What this task involves:
Once you find the line with "[42,206,378,246] 【関西】総合コンサルティングファームでの経 |" in the entries below, return exactly every line from it through the line with "[42,391,381,477] 医療・介護業務向けITビジネス等を展開する東 |".

Record extracts:
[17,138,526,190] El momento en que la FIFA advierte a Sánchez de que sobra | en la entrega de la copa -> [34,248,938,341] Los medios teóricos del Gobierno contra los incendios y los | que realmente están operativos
==
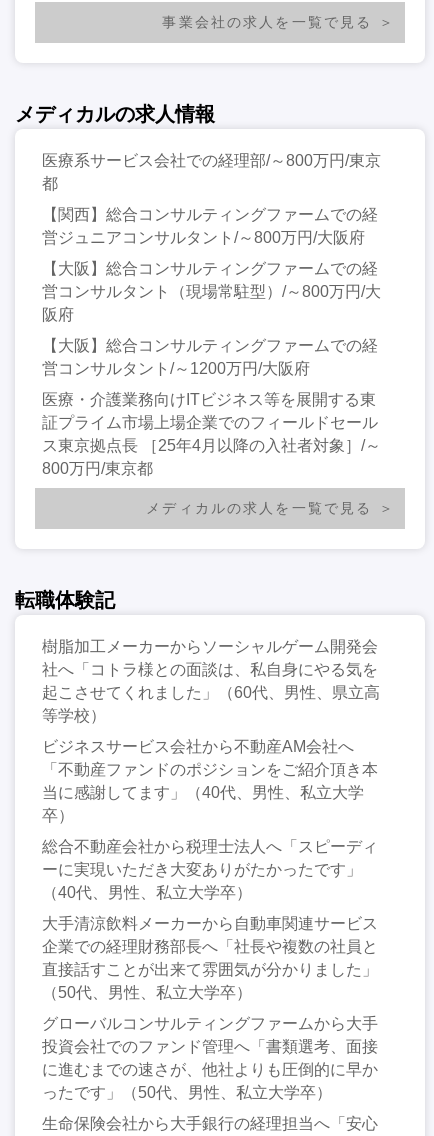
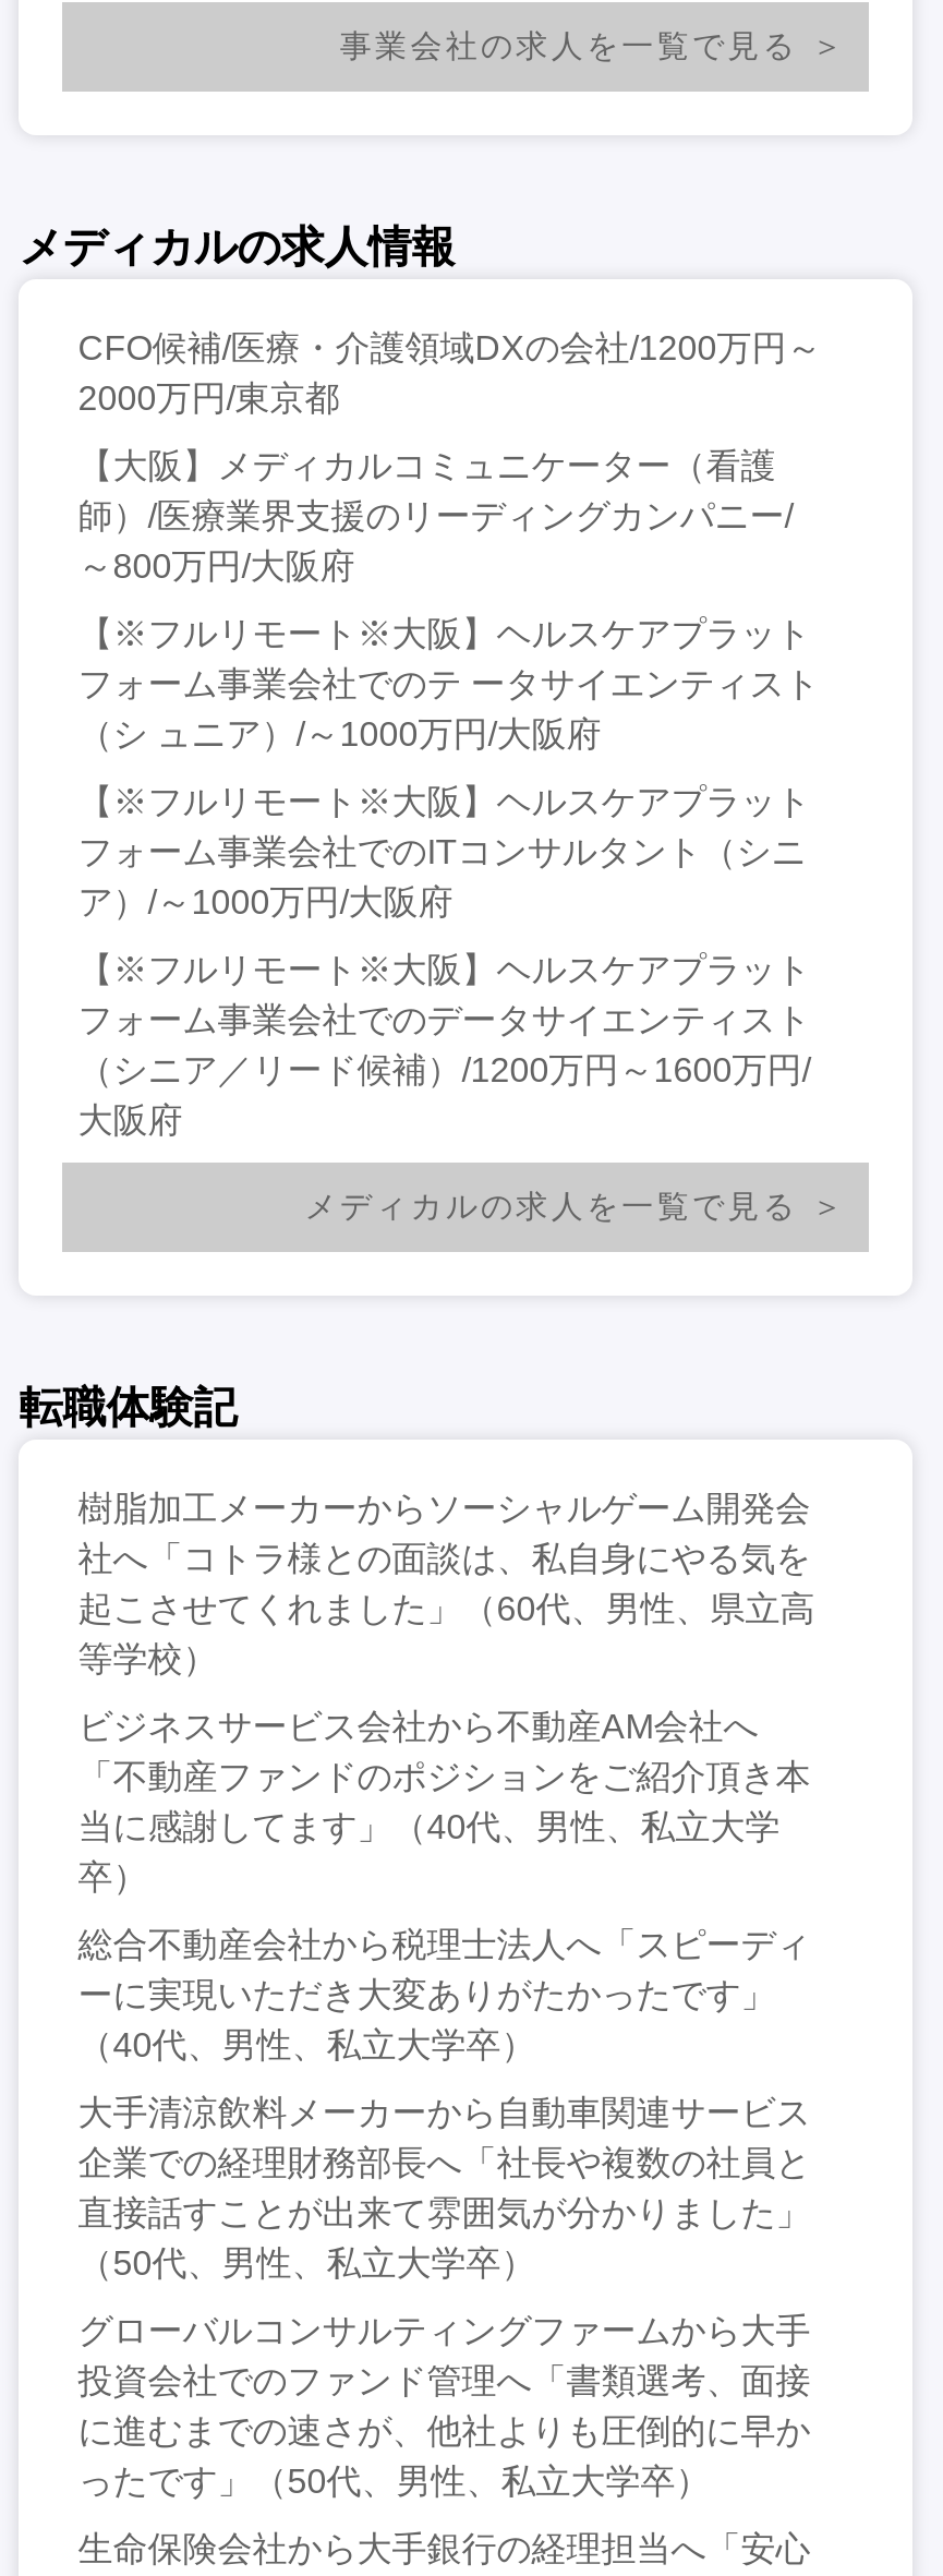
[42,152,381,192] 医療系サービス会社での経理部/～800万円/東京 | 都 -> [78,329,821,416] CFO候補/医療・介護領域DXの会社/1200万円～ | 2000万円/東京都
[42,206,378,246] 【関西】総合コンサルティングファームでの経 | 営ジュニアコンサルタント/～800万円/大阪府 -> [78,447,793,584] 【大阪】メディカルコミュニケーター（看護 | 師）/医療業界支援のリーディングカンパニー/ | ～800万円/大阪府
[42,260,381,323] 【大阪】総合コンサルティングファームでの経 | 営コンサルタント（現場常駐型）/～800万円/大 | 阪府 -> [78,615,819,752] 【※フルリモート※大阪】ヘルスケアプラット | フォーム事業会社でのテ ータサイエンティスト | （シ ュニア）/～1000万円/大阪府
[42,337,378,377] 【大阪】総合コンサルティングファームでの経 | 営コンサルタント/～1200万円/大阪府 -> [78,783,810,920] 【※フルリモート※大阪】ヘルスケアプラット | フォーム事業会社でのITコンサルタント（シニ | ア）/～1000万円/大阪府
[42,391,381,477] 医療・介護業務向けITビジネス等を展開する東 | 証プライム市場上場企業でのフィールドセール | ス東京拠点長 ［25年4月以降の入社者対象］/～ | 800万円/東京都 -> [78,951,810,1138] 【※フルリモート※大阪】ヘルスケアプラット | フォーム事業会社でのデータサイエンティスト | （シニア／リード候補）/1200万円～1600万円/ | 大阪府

Finished exercise:
[42,206,378,246] 【関西】総合コンサルティングファームでの経 | 営ジュニアコンサルタント/～800万円/大阪府 -> [78,447,793,584] 【大阪】メディカルコミュニケーター（看護 | 師）/医療業界支援のリーディングカンパニー/ | ～800万円/大阪府
[42,260,381,323] 【大阪】総合コンサルティングファームでの経 | 営コンサルタント（現場常駐型）/～800万円/大 | 阪府 -> [78,615,819,752] 【※フルリモート※大阪】ヘルスケアプラット | フォーム事業会社でのテ ータサイエンティスト | （シ ュニア）/～1000万円/大阪府
[42,337,378,377] 【大阪】総合コンサルティングファームでの経 | 営コンサルタント/～1200万円/大阪府 -> [78,783,810,920] 【※フルリモート※大阪】ヘルスケアプラット | フォーム事業会社でのITコンサルタント（シニ | ア）/～1000万円/大阪府
[42,391,381,477] 医療・介護業務向けITビジネス等を展開する東 | 証プライム市場上場企業でのフィールドセール | ス東京拠点長 ［25年4月以降の入社者対象］/～ | 800万円/東京都 -> [78,951,810,1138] 【※フルリモート※大阪】ヘルスケアプラット | フォーム事業会社でのデータサイエンティスト | （シニア／リード候補）/1200万円～1600万円/ | 大阪府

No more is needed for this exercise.